Extracted data entries =

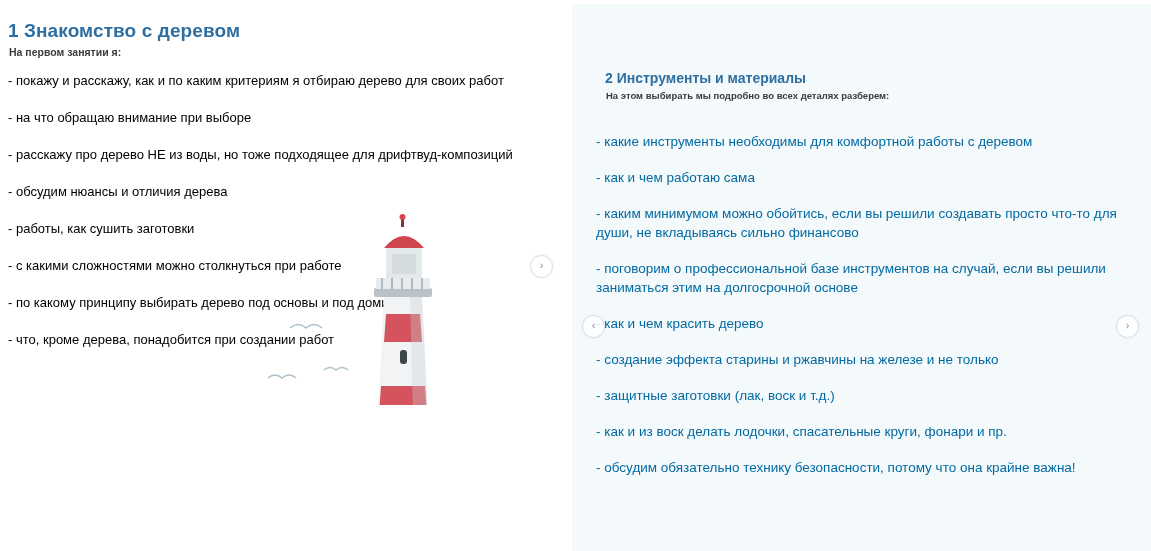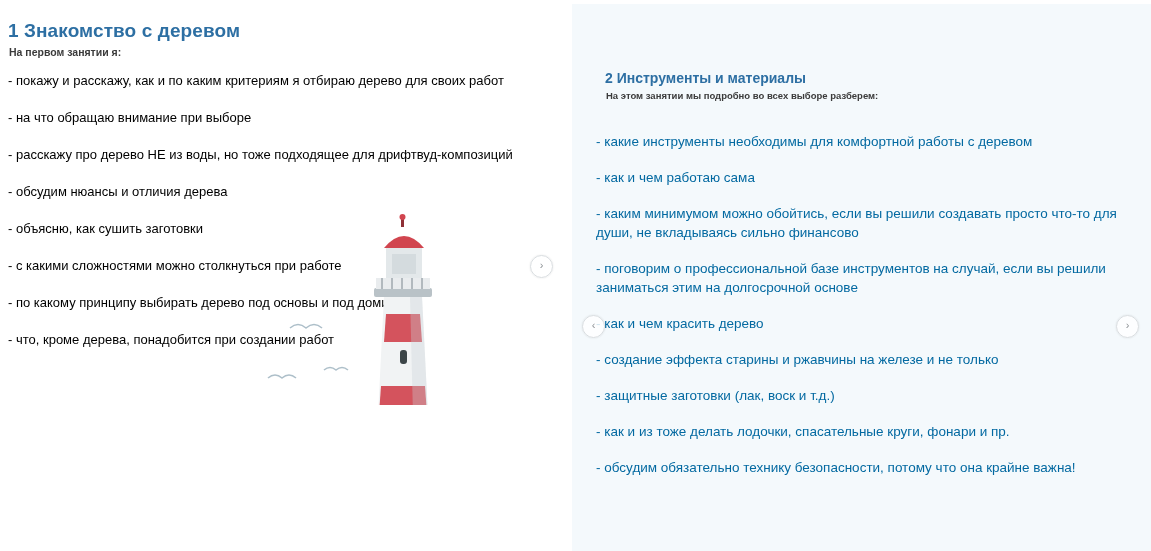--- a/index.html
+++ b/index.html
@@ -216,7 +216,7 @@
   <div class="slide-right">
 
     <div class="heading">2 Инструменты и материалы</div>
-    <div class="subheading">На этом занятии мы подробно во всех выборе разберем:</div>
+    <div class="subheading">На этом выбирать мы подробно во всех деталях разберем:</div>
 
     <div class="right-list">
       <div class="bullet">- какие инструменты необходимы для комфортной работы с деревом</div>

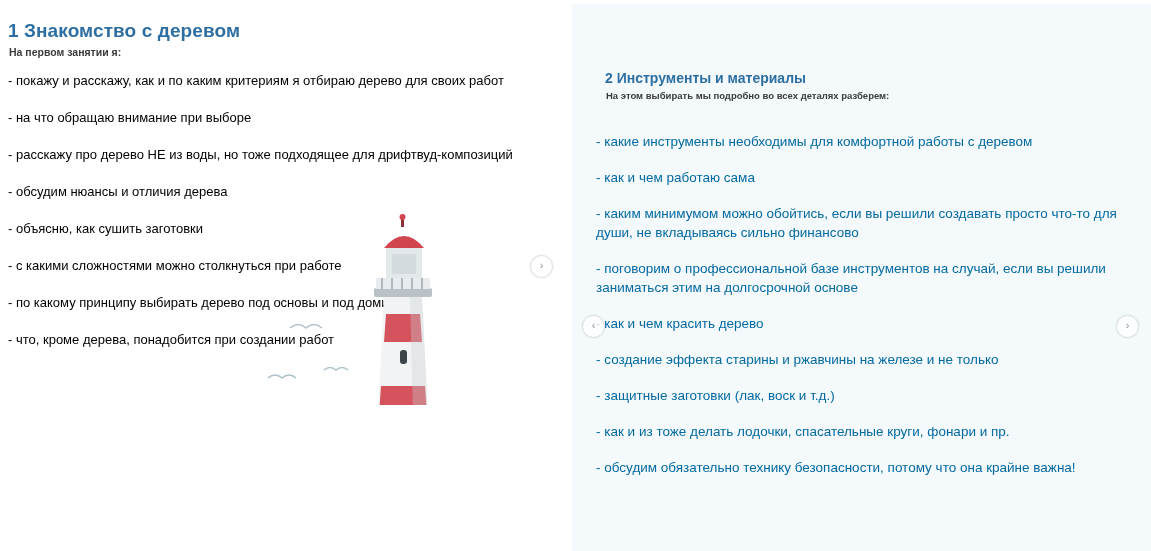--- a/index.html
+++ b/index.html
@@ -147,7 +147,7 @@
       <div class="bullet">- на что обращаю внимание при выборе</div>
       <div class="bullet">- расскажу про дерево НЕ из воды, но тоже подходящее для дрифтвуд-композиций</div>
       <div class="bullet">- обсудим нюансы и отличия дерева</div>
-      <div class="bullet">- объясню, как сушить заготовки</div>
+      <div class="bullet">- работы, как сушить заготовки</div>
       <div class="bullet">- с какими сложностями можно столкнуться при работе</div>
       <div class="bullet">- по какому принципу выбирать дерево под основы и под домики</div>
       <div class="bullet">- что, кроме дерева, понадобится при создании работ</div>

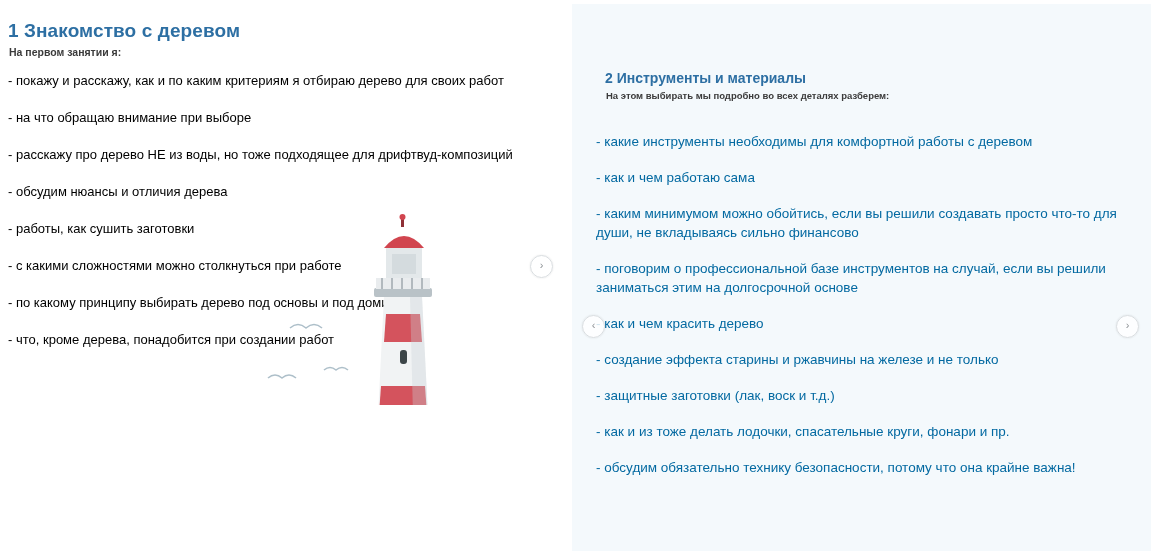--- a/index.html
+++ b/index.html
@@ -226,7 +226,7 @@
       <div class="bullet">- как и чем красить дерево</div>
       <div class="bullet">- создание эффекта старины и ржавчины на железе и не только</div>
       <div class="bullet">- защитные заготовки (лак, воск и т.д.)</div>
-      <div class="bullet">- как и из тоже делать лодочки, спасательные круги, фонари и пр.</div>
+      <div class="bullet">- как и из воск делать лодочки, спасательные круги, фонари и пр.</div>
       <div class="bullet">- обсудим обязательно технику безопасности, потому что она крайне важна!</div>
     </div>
==
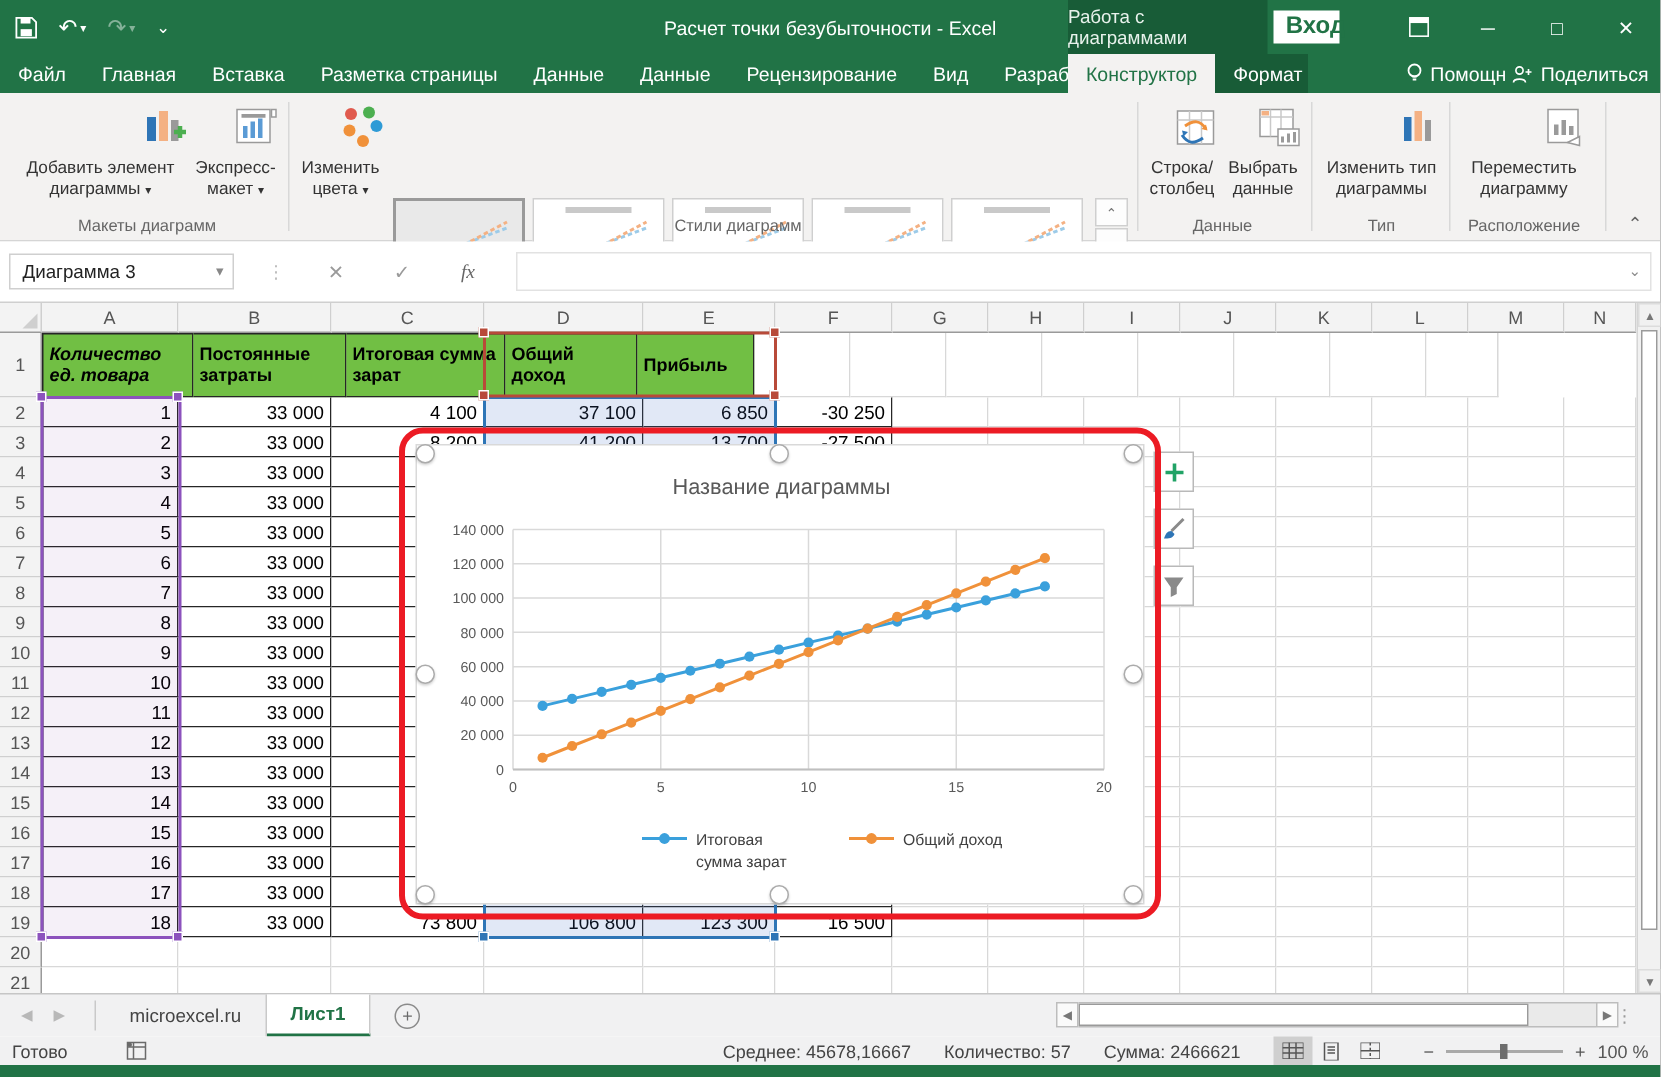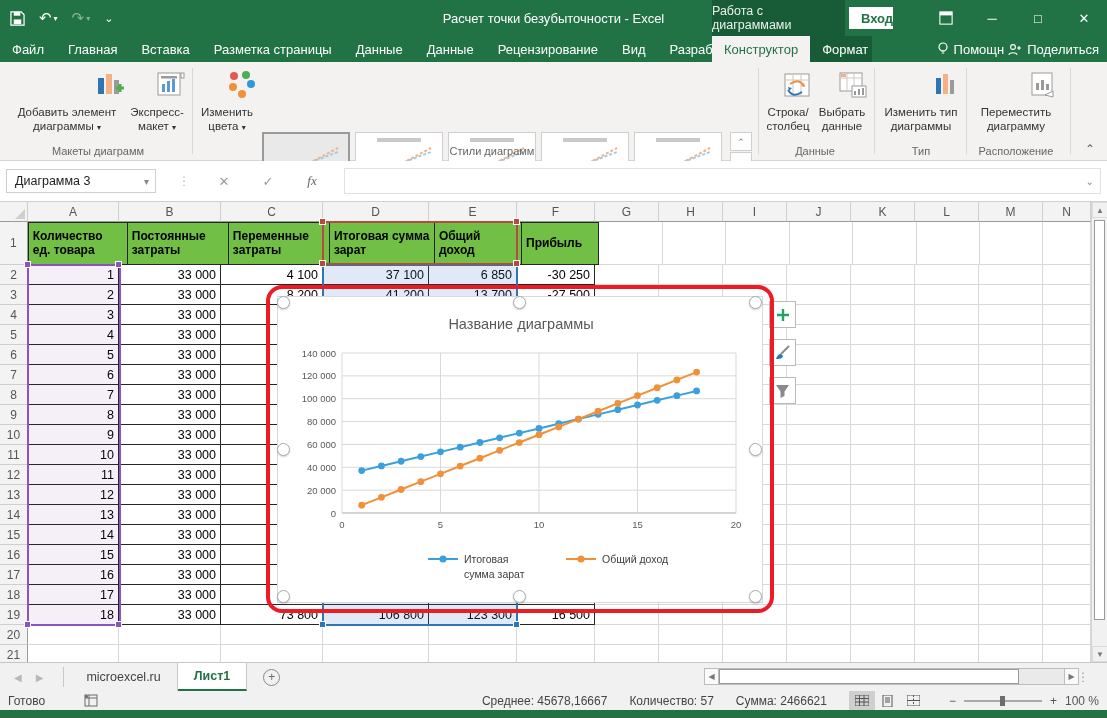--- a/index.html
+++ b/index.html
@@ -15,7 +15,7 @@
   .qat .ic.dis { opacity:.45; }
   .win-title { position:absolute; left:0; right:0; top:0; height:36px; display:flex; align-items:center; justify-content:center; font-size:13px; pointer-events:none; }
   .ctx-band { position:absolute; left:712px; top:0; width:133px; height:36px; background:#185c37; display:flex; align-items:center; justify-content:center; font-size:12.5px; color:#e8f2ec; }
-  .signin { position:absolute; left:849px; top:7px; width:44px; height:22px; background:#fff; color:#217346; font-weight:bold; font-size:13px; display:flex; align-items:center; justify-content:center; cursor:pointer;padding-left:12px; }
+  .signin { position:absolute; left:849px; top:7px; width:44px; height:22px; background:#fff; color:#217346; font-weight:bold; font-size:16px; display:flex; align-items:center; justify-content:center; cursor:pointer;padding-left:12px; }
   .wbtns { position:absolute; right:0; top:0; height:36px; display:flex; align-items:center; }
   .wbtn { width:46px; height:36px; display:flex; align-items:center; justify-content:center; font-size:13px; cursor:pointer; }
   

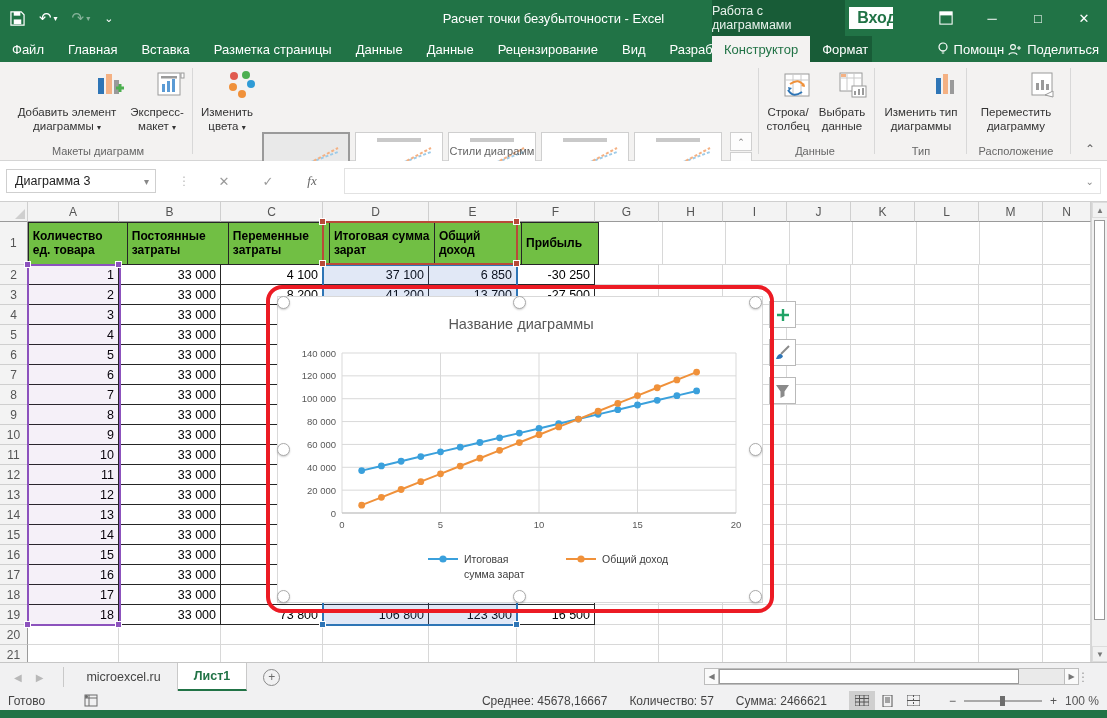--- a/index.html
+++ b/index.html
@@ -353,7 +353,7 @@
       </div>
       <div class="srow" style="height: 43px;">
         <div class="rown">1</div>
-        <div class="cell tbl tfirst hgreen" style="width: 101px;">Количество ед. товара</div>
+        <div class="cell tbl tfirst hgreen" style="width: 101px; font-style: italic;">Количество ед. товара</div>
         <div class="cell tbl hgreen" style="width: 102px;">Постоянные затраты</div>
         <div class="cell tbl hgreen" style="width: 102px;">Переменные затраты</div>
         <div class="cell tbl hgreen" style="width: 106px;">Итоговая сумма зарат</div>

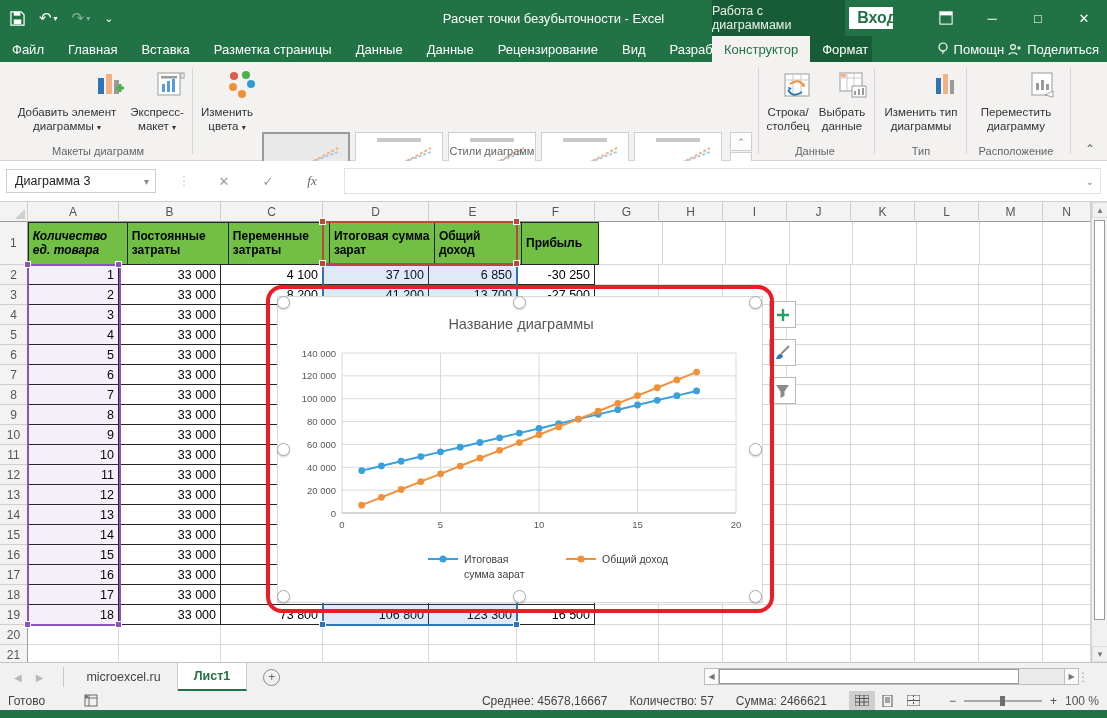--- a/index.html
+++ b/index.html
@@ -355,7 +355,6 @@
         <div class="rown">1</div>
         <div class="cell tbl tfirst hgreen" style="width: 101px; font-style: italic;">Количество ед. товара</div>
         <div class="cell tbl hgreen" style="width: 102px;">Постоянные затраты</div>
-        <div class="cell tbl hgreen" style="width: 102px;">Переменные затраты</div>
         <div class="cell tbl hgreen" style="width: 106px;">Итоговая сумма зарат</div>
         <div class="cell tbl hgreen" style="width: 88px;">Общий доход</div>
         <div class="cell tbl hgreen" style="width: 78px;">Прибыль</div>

Task requirements = Whatever pictures the records hold, omit them; give again exactly the lines from the one containing "всех выборе разберем:</div>" through the one containing "и отличия дерева</div>".

Written response =
-    <div class="subheading">На этом занятии мы подробно во всех выборе разберем:</div>
+    <div class="subheading">На этом выбирать мы подробно во всех деталях разберем:</div>
 
     <div class="right-list">
       <div class="bullet">- какие инструменты необходимы для комфортной работы с деревом</div>

--- a/index.html
+++ b/index.html
@@ -147,7 +147,7 @@
       <div class="bullet">- на что обращаю внимание при выборе</div>
       <div class="bullet">- расскажу про дерево НЕ из воды, но тоже подходящее для дрифтвуд-композиций</div>
       <div class="bullet">- обсудим нюансы и отличия дерева</div>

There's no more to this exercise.